Priest (quietly): “…Remembering, therefore, this saving commandment and all that has been done for our sake: the Cross, the tomb, the Resurrection on the third day, the Ascension into heaven, the enthronement at the right hand, and the second and glorious coming again…” (Aloud): “Your own of Your own (Τὰ σὰ ἐκ τῶν σῶν, Твоя от Твоих) we offer to You, in all and for all.” (Eucharistic Prayer, Byzantine Divine Liturgy)
We offer to God what is God’s at Divine Liturgy, by 1. Remembering “this saving commandment” (that is, “Take, eat, this is My Body…,” and “Drink of this, all of you…,” proclaimed by the priest just before the above-quoted words), and 2. Remembering “all that has been done for our sake,” including, surprisingly, the future “second and glorious coming again.” In faith, the Church “sees” as God “sees,” beyond space and time, particularly in His intimate presence to us, and our presence to Him, in the Divine Liturgy.

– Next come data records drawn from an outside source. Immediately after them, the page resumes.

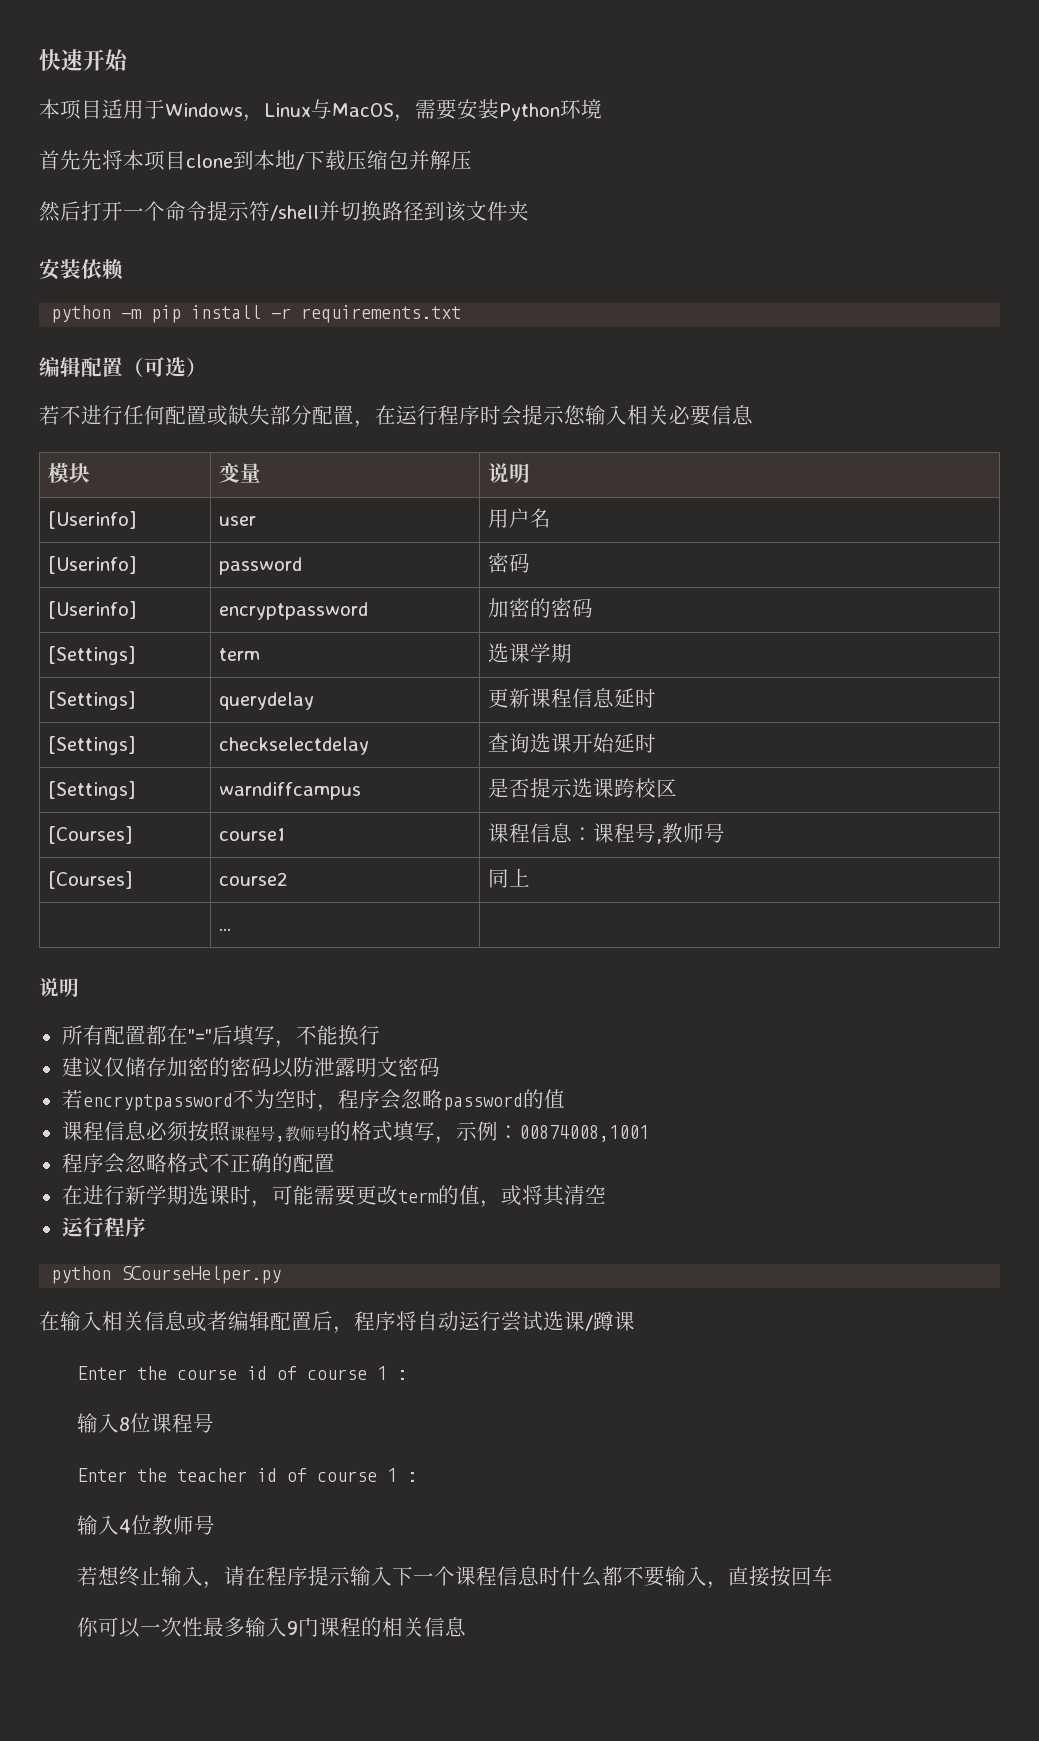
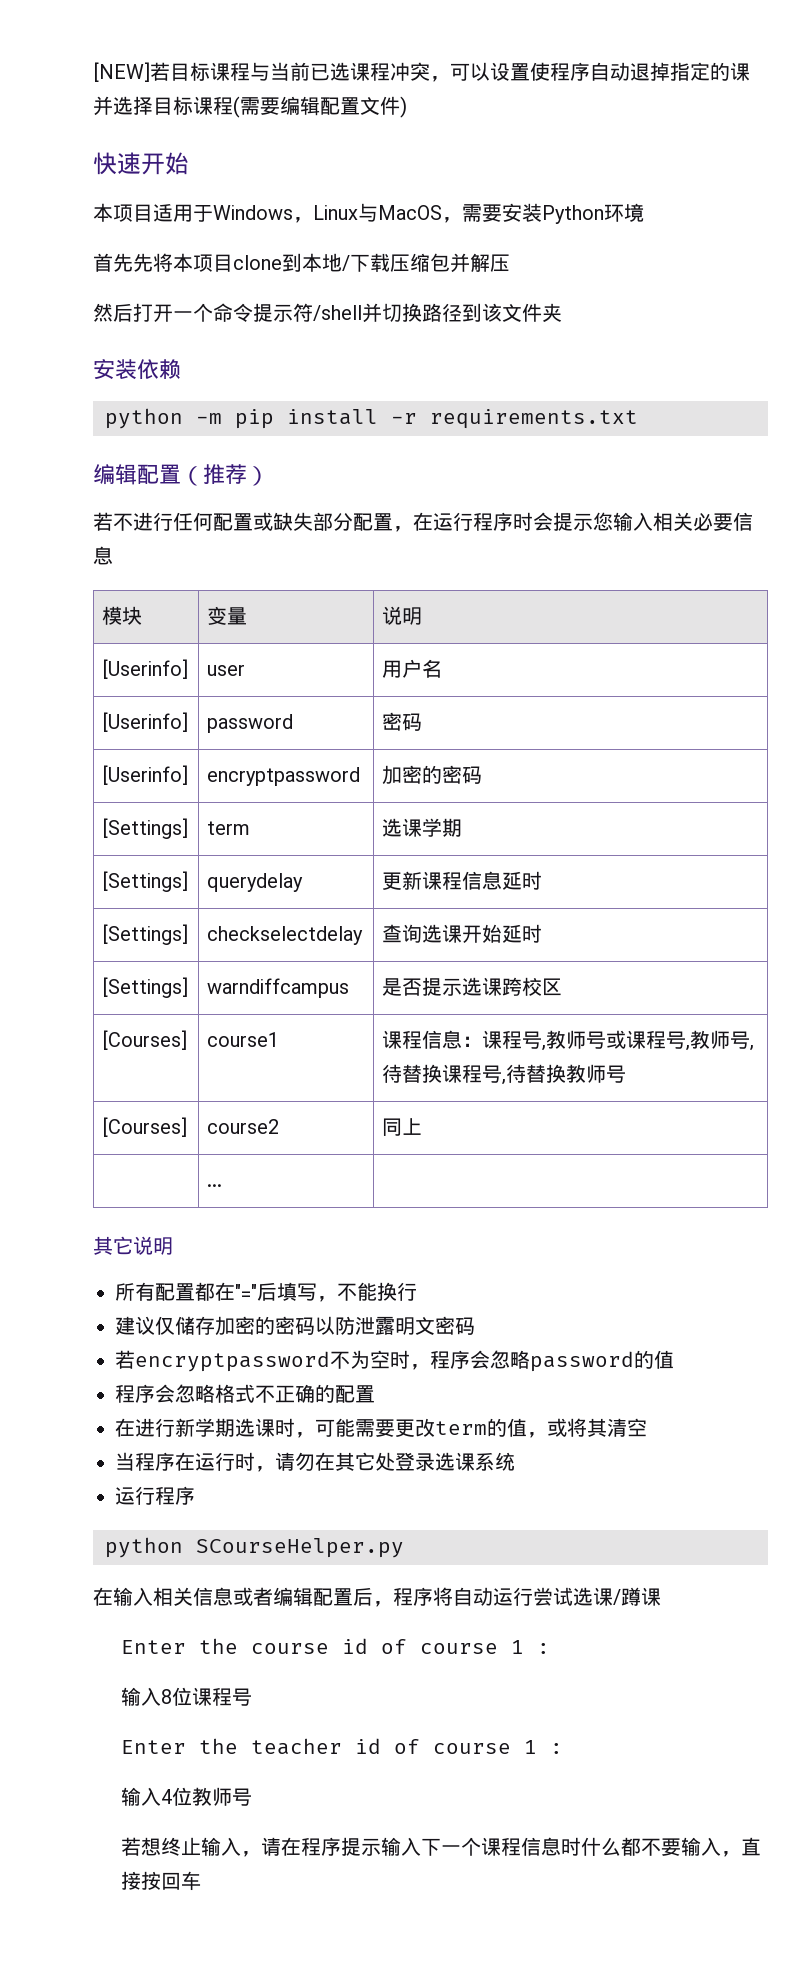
(39, 60) none -> [93,62,750,82] [93,96,407,118] [NEW]若目标课程与当前已选课程冲突，可以设置使程序自动退掉指定的课并选择目标课程(需要编辑配置文件) //
[144,357,186,377] 可选 -> [203,464,247,484] 推荐
(726, 833) none -> [606,1030,755,1051] [382,1064,627,1085] 或课程号,教师号,待替换课程号,待替换教师号
(232, 929) none -> [93,1236,133,1255] 其它
[61,1121,649,1144] // 课程信息必须按照课程号,教师号的格式填写，示例：00874008,1001 -> (674, 1359) none
(606, 1194) none -> [115,1452,515,1472] // 当程序在运行时，请勿在其它处登录选课系统
[77,1617,467,1638] // 你可以一次性最多输入9门课程的相关信息 -> (202, 1881) none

Who are “we,” and what is it that “we” are “offering” (προσφέρομεν)? By saying “we,” we mean first and foremost Christ Himself, in our midst, in the midst of the Church. He offers Himself, by the hands and gifts of the celebrating Church. Because He is “the One Who both offers and is offered” (ὁ προσφέρων καὶ προσφερόμενος, as it says in the Prayer of the Cherubic Hymn). We also offer ourselves, in response to Christ’s Self-offering, whenever we bring ourselves and our prayers (our “sacrifice of praise”) wholeheartedly, with all our strengths and weaknesses, into communion with Him, to be “consecrated” in and by Him. That’s why the priest will also pray (shortly after the above-quoted words), that the Holy Spirit be sent down “upon us, and upon the gifts here presented.” So – when we proclaim that we “offer” to God what is God’s, “Your own of Your own,” we also mean ourselves. He receives us, along with our gifts, and then returns us and our gifts back to us, consecrated and transfigured in the Holy Spirit. Thank You, Lord, for that! “It is proper and right to worship the Father and the Son and the Holy Spirit, the Trinity One in being and undivided.” Amen!